2004年に制作されたハイスクールコメディ映画をミュージカル化した『MEAN GIRLS』。ヒロイン・ケイディはアフリカで育ち、16 歳で初めてアメリカのハイスクールに通うことになる。「その設定自体がすごく面白い」と、生田絵梨花は語った。それまではずっとホームスクールで学び、同年代の若者たちとの集団生活をまったく知らなかったケイディ。そんな彼女が変わっていく姿を、「最初はダサくて、そこからキラキラ女子たちに囲まれて学校生活をサバイバルしていく。見た目や環境が変わることで内面も変わっていくって、誰もがあり得るので、丁寧に、コミカルさもありつつリアリティを出せたら」という。
周りの女の子たちを意識して見栄を張り、“イケてる”自分であろうとする。『MEAN GIRLS』にはそんな“女子あるある”がポップでコミカル、でもシニカルな視線も交えながら描かれる。そうしたケイディたちの姿には、生田もシンパシーを感じるそう。「みんな多少は経験したことがあるだろうし、自分の感覚に引き寄せながら演じたいと思います」
ケイディはハイスクールで、カースト上位の女の子たちのグループ・プラスティックスと出会う。そのリーダーが、レジーナ。ふたりの関係性が全編を通じての見どころだ。生田も、「女子カーストのトップに君臨している彼女に対して、ケイディは、最初は反発心を感じて『違う世界の人』って捉えていたのに、いつの間にか彼女に巻き込まれて仲間になり、仲間になってもまた衝突する。そういう関係性や、憧れと表裏一体の感情は探っていきたいと思います」とイメージを膨らませる。

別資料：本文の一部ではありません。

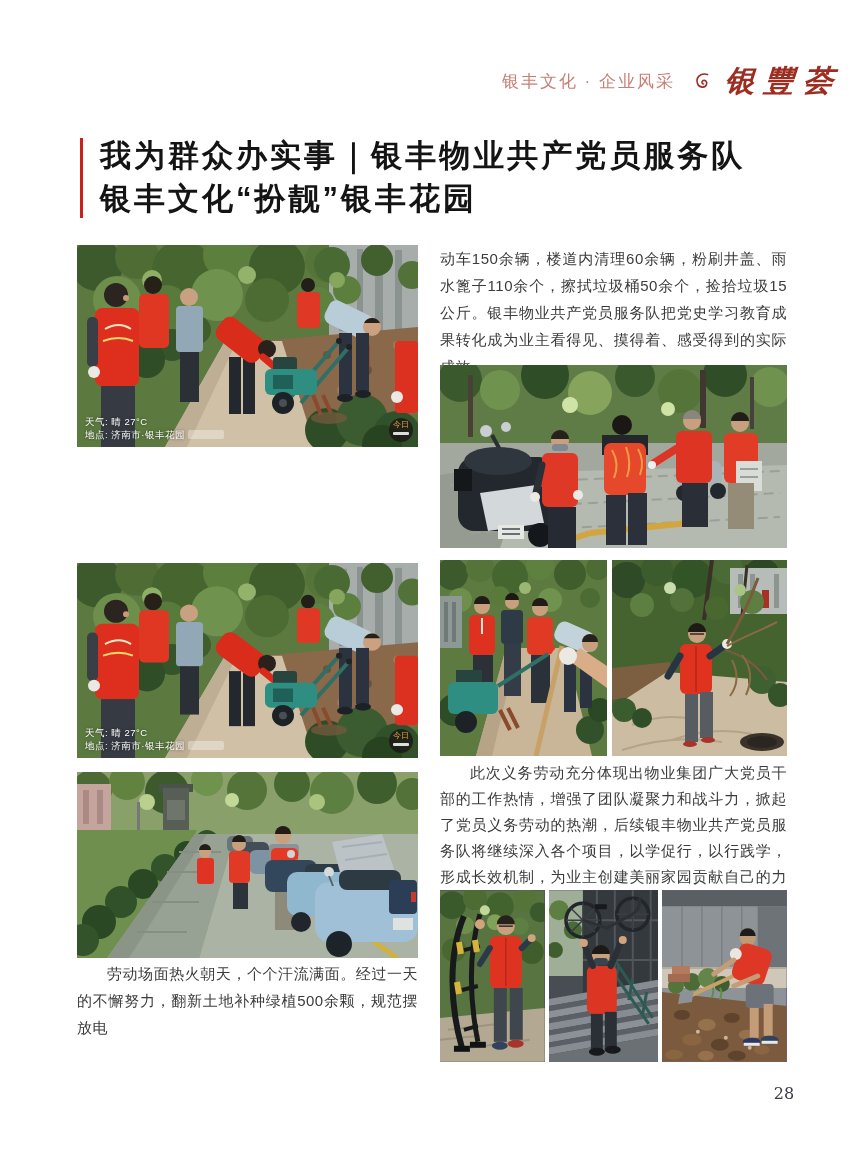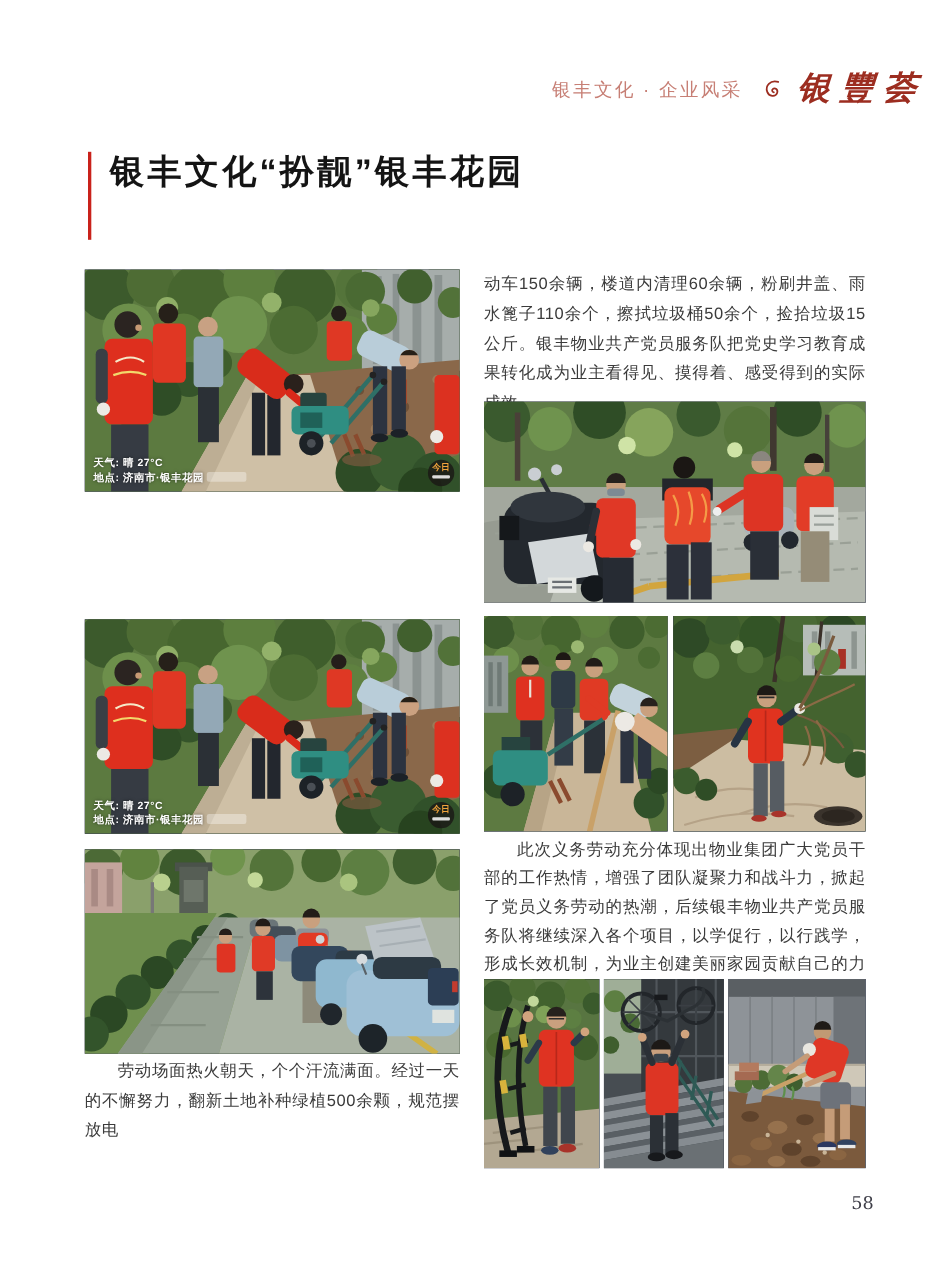--- a/index.html
+++ b/index.html
@@ -28,21 +28,21 @@
   .title{margin:0 0 0 17px;font-size:31px;line-height:43px;font-weight:bold;
     color:var(--title-color);letter-spacing:3px;}
   .title .tl{display:block;white-space:nowrap;}
   
   .para{position:absolute;font-size:15px;line-height:27px;letter-spacing:0.5px;
     text-align:justify;color:var(--body-color);}
   .para p{margin:0;}
   .para p.indent{text-indent:2em;}
   .para.tight{line-height:26px;}
   
-  .photo{position:absolute;overflow:hidden;background:#0f172a;font-weight:bold;}
+  .photo{position:absolute;overflow:hidden;background:#4c1d95;}
   .photo svg{display:block;width:100%;height:100%;}
   .photo-row{position:absolute;display:flex;}
   .photo-row .photo{position:relative;}
   
   .wm{position:absolute;left:8px;bottom:6px;color:#ffffff;font-size:9.5px;line-height:13px;
     letter-spacing:0.5px;text-shadow:0 0 3px rgba(0,0,0,0.6);}
   .wm-tag{display:inline-block;width:36px;height:9px;background:rgba(255,255,255,0.35);
     border-radius:2px;margin-left:3px;vertical-align:-1px;}
   .wm-corner{position:absolute;right:5px;bottom:5px;background:rgba(25,22,20,0.78);
     color:#f0a43c;font-size:8px;line-height:9px;padding:2px 4px 7px;border-radius:12px;
@@ -160,20 +160,21 @@
       <svg viewBox="0 0 24 24">
           <path d="M16.5 5.5 C9 3.5 4.5 9 6.5 14.5 C8 18.8 14 19.5 15.5 15.5 C16.6 12.5 13.5 10.2 11.5 12 C10.4 13 11 14.8 12.5 15" fill="none" stroke="currentColor" stroke-width="1.6" stroke-linecap="round"></path>
         </svg>
     </span>
     <span class="brand">银豐荟</span>
   </header>
 
   <section class="title-block">
     <div class="accent-bar"></div>
     <h1 class="title">
+      <span class="tl">我为群众办实事｜银丰物业共产党员服务队</span>
       <span class="tl">银丰文化“扮靓”银丰花园</span>
     </h1>
   </section>
 
   <figure class="photo" style="left:77px;top:245px;width:341px;height:202px;margin:0;">
     <svg viewBox="0 0 341 202">
         <use href="#scene-garden"></use>
       </svg>
     <div class="wm">
       <div class="wm-line">天气: 晴 27°C</div>
@@ -572,15 +573,15 @@
         <rect x="88" y="118" width="9" height="30" fill="#c59c78"></rect>
         <rect x="102" y="114" width="9" height="32" fill="#c59c78"></rect>
         <ellipse cx="90" cy="152" rx="9" ry="4" fill="#2c3860"></ellipse>
           <rect x="82" y="153" width="16" height="3" fill="#e8e8e8"></rect>
         <ellipse cx="108" cy="150" rx="9" ry="4" fill="#31425f"></ellipse>
           <rect x="100" y="151" width="16" height="3" fill="#e8e8e8"></rect>
       </svg>
     </figure>
   </div>
 
-  <div class="page-number">58</div>
+  <div class="page-number">28</div>
 
 </div>
 
 </body></html>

レジーナを演じるのは、モデルとして、また舞台でも活躍している石田ニコル。彼女と行動を共にするプラスティックスのメンバーは、グレッチェンを松原凜子、カレンを松田るかが演じる。彼女たちの華やかな存在感にも注目だ。また、ケイディの同級生であるロック系少女・ジャニスに田村芽実、ゲイの男子・ダミアンに内藤大希、ケイディが一目ぼれするアーロンに小野塚勇人、数学オタクのケヴィンに中谷優心など、個性豊かな若手キャストが集う。彼らのパワフルな演技・歌が、観客を魅了するに違いない。
ブロードウェイでこの作品を鑑賞した生田は、「言葉はわからなかったけれどすごくワクワクした」そう。「女の子たちのキラキラやチャーミングさが、舞台のエネルギーとして渦を巻いたらいいですね。それと、女の子のブラックな側面もコミカルに描きたい。舞台って、これだけ五感をフルに稼働する空間は他にないと思っています。色々と閉鎖されたり抑制されたりした時期が続いた今だからこそ、気兼ねなく参加してもらえたら嬉しいですし、男女問わず楽しんでもらえたら。私もそういう空間を創れるように微力ながら頑張りたいと思います」。キラキラとした笑顔でそう語る彼女は、きっと魅力的なケイディを生み出すだろう。